Hero The Band perform at the Recording Academy Atlanta Chapter Annual Membership Celebration
Photo: Marcus Ingram/WireImage
Report: Music & Culture Infrastructure Can Create Better "Future Cities"
The future, as they say, is now. And for music makers around the world, building a future for themselves often starts at home, in their local creative community and in the city where they live. While technology has expanded communication and made the world smaller, cities continue to grow, making planning for the future a critical cultural mission of the present.
To that end, a new report by global organization Sound Diplomacy titled "This Must Be The Place" examines, "The role of music and cultural infrastructure in creating better future cities for all of us." The 37-page deep dive into community planning and development highlights the importance of creative culture in what it calls "Future Cities."
"The government defines ‘Future Cities’ as 'a term used to imagine what cities themselves will be like," the report states, "how they will operate, what systems will orchestrate them and how they will relate to their stakeholders (citizens, governments, businesses, investors, and others),'"
According to the report, only three global cities or states currently have cultural infrastructure plans: London, Amsterdam and New South Wales. This fact may be surprising considering how city planning and sustainability have become part of the discussion on development of urban areas, where the UN estimates 68 percent of people will live by 2050.
"Our future places must look at music and culture ecologically. Much like the way a building is an ecosystem, so is a community of creators, makers, consumers and disseminators," the report says. "The manner in which we understand how to maintain a building is not translated to protecting, preserving and promoting music and culture in communities."
The comparison and interaction between the intangibility of culture and the presence of physical space is an ongoing theme throughout the report. For instance, one section of the report outlines how buildings can and should be designed to fit the cultural needs of the neighborhoods they populate, as too often, use of a commercial space is considered during the leasing process, not the construction process, leading to costly renovations.
"All future cities are creative cities. All future cities are music cities."
On the residential side, as cities grow denser, the need increases for thoughtful acoustic design and sufficient sound isolation. Future cities can and should be places where people congregate
"If we don’t design and build our future cities to facilitate and welcome music and experience, we lose what makes them worth living in."
For musicians and artists of all mediums, the answer to making—and keeping—their cities worth living in boils down to considering their needs, impact and value more carefully and sooner in the planning process.
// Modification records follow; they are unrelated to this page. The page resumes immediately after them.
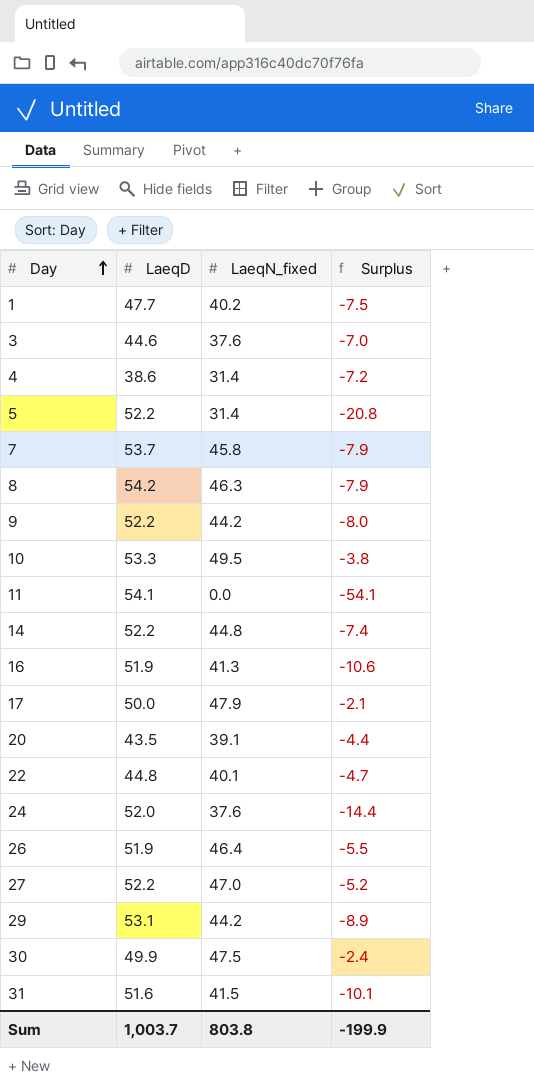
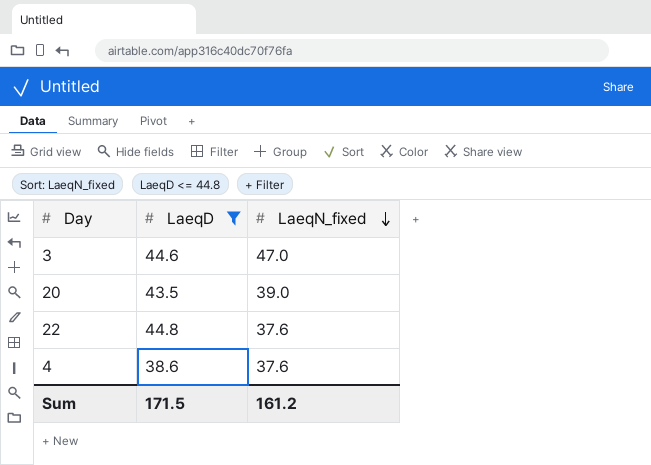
filter: none -> LaeqD <= 44.8
row order: Day ascending -> LaeqN_fixed descending
column Surplus | formula: [LaeqN_fixed] - [LaeqD] -> none
3 | LaeqN_fixed: 37.6 -> 47.0
20 | LaeqN_fixed: 39.1 -> 39.0
22 | LaeqN_fixed: 40.1 -> 37.6
4 | LaeqN_fixed: 31.4 -> 37.6
Sum | LaeqD: 1,003.7 -> 171.5
Sum | LaeqN_fixed: 803.8 -> 161.2

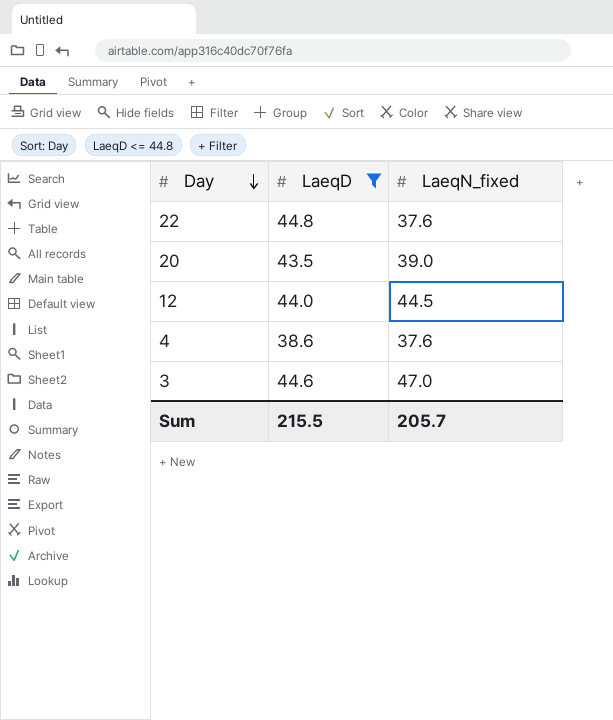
row order: LaeqN_fixed descending -> Day descending
row 12: none -> 44.0 | 44.5
Sum | LaeqD: 171.5 -> 215.5
Sum | LaeqN_fixed: 161.2 -> 205.7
"The report argues that property is no longer an asset business, but one built on facilitating platforms for congregation, community and cohesion," it says. "By using music and culture at the beginning of the development process and incorporating it across the value chain from bid to design, meanwhile to construction, activation to commercialisation, this thinking and practice will result in better places."
The report offers examples of how planners and leaders are handling this from around the world. For instance, the Mayor Of London Night Czar, who helps ensure safety and nighttime infrastructure for venues toward the Mayor's Vision for London as a 24-hour city. Stateside, Pittsburgh, Penn., also has a Night Mayor in place to support and inform the growth of its creative class.
What is a music ecosystem? We believe the music influences and interacts with various sectors in a city. We have designed this infographic to show how music ecosystems work and impact cities, towns and places: https://t.co/0DIUpN1Dll
— Sound Diplomacy (@SoundDiplomacy) August 14, 2019
Diversity, inclusion, health and well-being also factor into the reports comprehensive look at how music and culture are every bit as important as conventional business, ergonomic and environmental considerations in Future Cites. Using the Queensland Chamber of Arts and Culture as a reference, it declared, "A Chamber of Culture is as important as a Chamber of Commerce."
In the end, the report serves as a beacon of light for governments, organizations, businesses and individuals involved in planning and developing future cities. Its core principals lay out guideposts for building friendly places to music and culture and are backed with case studies and recommendations. But perhaps the key to this progress is in changing how we approach the use of space itself, as the answer to supporting music may be found in how we look at the spaces we inhabit.
"To develop better cities, towns and places, we must alter the way we think about development, and place music and culture alongside design, viability, construction and customer experience," it says. "Buildings must be treated as platforms, not assets. We must explore mixed‑use within mixed‑use, so a floor of a building, or a lesser‑value ground floor unit can have multiple solutions for multiple communities."